The battle between the Security Forces (SFs) and Tehrik-e-Taliban Pakistan (TTP) has intensified and is clearly widening across Pakistan. According to official data, 1,400 'militants' (no independent verification is possible, but it is widely believed that a significant proportion of civilian fatalities are clubbed into this category) have been killed so far in a military offensive that commenced on April 26, 2009, even as the conflict has led to the displacement of more than 3.8 million people. 

While the operations were initially confined to Lower Dir, Buner and Swat districts of the NWFP, they have gradually enveloped the rest of the Malakand division [comprising seven districts of Swat, Buner, Shangla, Dir Upper, Dir Lower, Malakand and Chitral (the last is the only district where operations are not currently taking place)] in the Frontier and, now in some measure during the last week, to the South Waziristan, Orakzai, Bajaur and Mohmand Agencies in the adjoining FATA. While the SFs have stepped up their operations, the TTP has expectedly responded with a welter of attacks across Pakistan's urban areas and elsewhere. 

Dramatic evidence of retaliation by the TTP was most recently visible in a suicide bombing at the five-star Pearl Continental hotel in Peshawar, the NWFP capital, on June 9, 2009 which killed 17 people and injured 60 others. The militants stormed the compound in two vehicles at about 10:30pm, firing at the security guards manning the hotel gate with bullets from one, and blowing up the other in the hotel's parking area. "It was a suicide attack," Capital City Police Officer Sefwat Ghayur told AFP. Among the wounded was the ruling Awami National Party's Hajj, Zakat and Ushar Minister, Haji Zarshad Khan, Senator Nabi Bangash, UN officials, foreigners and an airline's crew. 40 vehicles parked in the compound were destroyed and the hotel building was partially destroyed. Bomb Disposal Squad officials determined that at least 500 kilograms of explosives were used in the attack, which created a 15-foot wide and six-foot deep crater. Approximately 600 kilograms of explosives had been used to blow up the Marriott Hotel in Islamabad on September 20, 2008. Incidentally, both these hotels are owned by business tycoon Sadruddin Hashwani. 

Khyber Road, where the explosion occurred, is a target rich area with the NWFP Assembly and several government and military buildings, including the Peshawar High Court, residences of the Corps Commander, Inspector General of the NWFP Police, the Golf Club, and district Courts, located there.

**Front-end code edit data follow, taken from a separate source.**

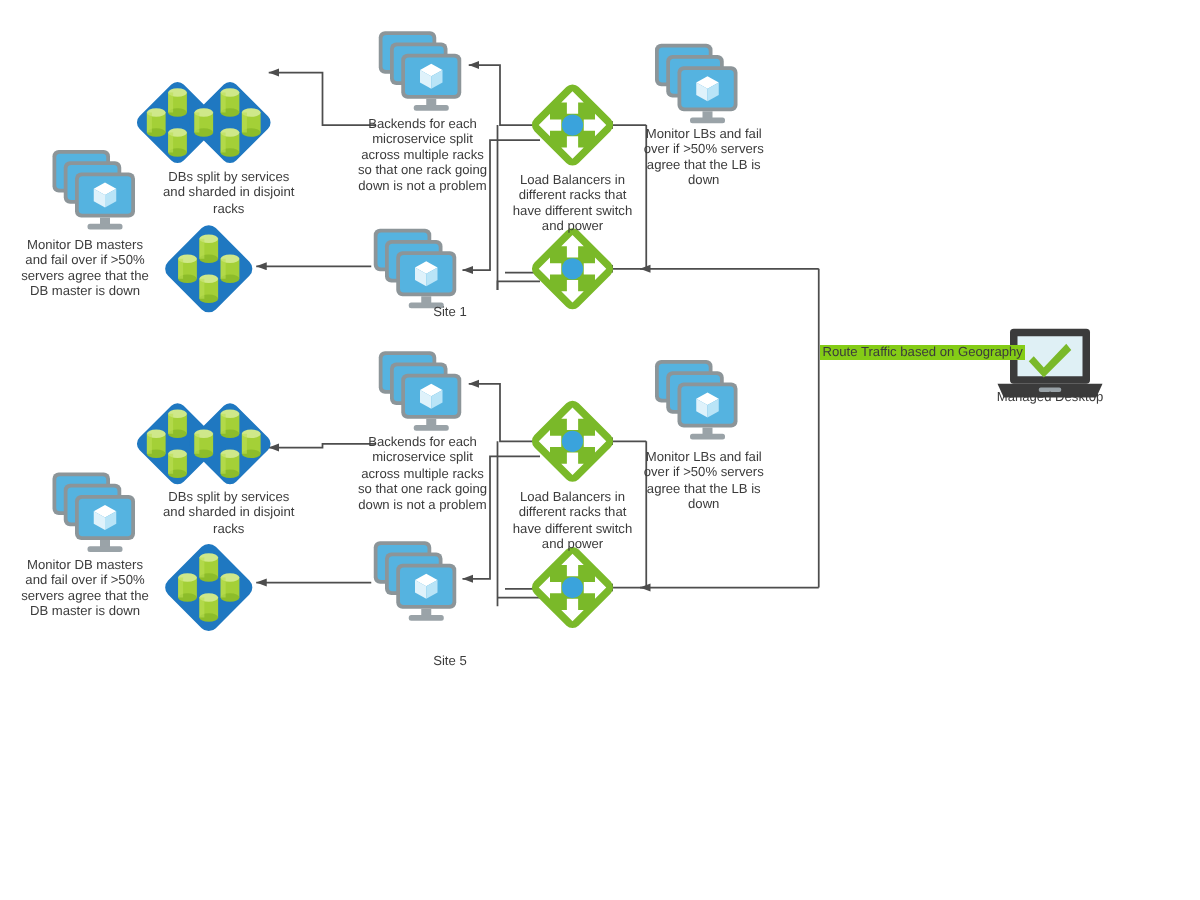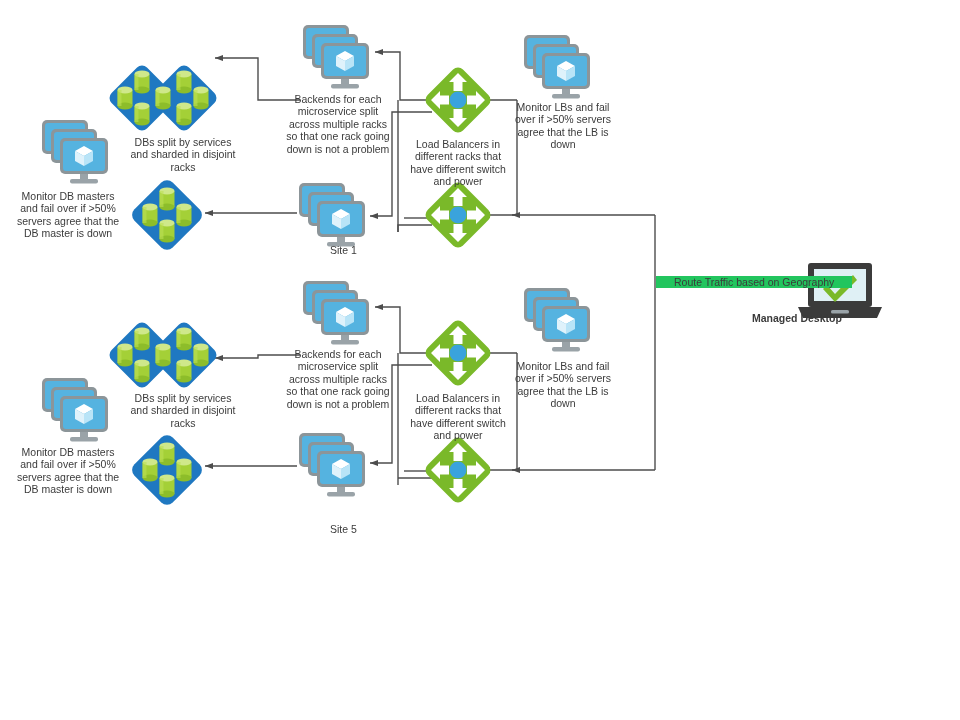"Site 1" .sitelabel { text-align: none -> center }
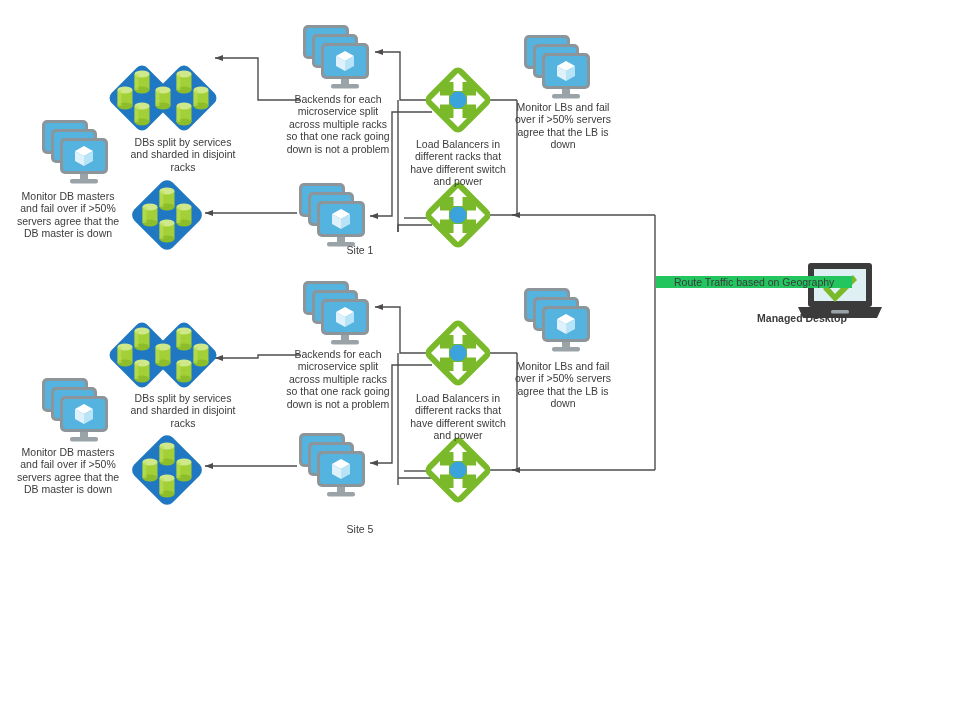"Route Traffic based on Geography" .edgelabel { background: #22c55e -> #84cc16; padding: 0 18px -> 0 2px }
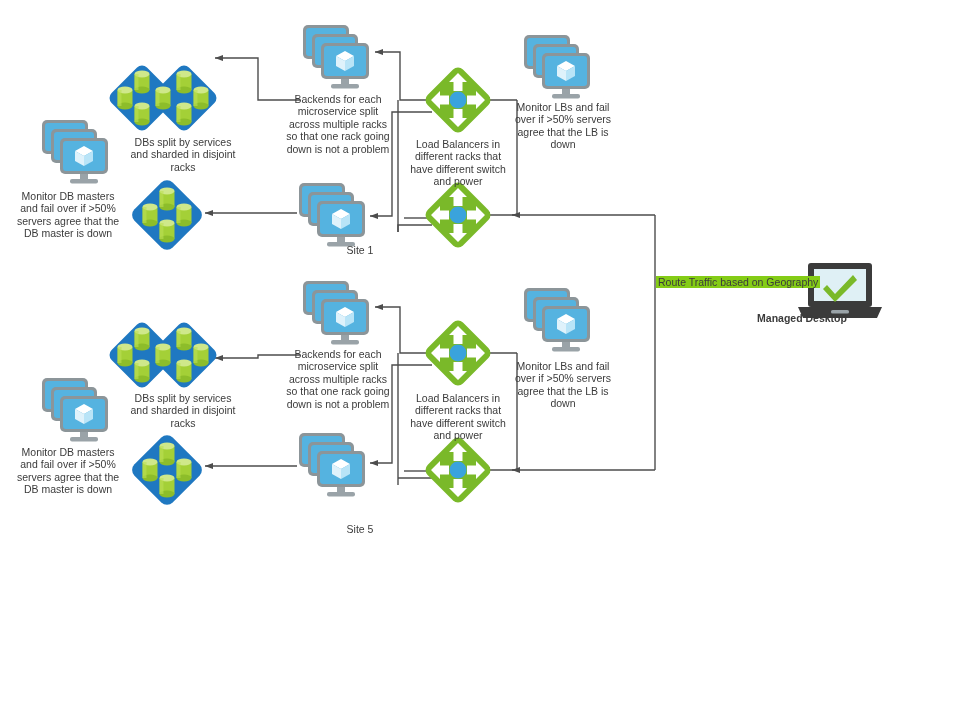"Managed Desktop" div.sitelabel { font-weight: bold -> none; left: 752px -> 790px }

Hotel Pearl Continental, or PC as it is more famously known, is considered "a symbol of the modern and liberal Peshawar" and regularly hosted dignitaries and officials who visited Peshawar despite the chaos. This was certainly factored in by the militants who carried out the attack. 

Many foreigners, most of them associated with aid agencies, were reportedly staying in the hotel. Two foreign UN officials, Serbian national Aleksandar Vorkapic of the UNHCR and Perseveranda So of the Philippines working for UNICEF, and three local officials of the United Nations Population Fund were among those killed in the suicide bombing. A UN official said four of the injured UN workers included Gordon Brown and Augustine Fredrick of the World Food Programme, Adili Motupotu of the World Health Organisation and UNICEF intern Anna Ciger. Furthermore, citing two US officials in Washington, The Associated Press said that the State Department had been in negotiations with the hotel's owners to either purchase the facility or sign a long-term lease to house a new American consulate in Peshawar. There was, however, no American casualty. Nevertheless, the fact that militants could travel through such a highly protected zone with a truck laden with 500 kilograms of explosives in times like these is an indication of the alarming state of affairs in Pakistan. 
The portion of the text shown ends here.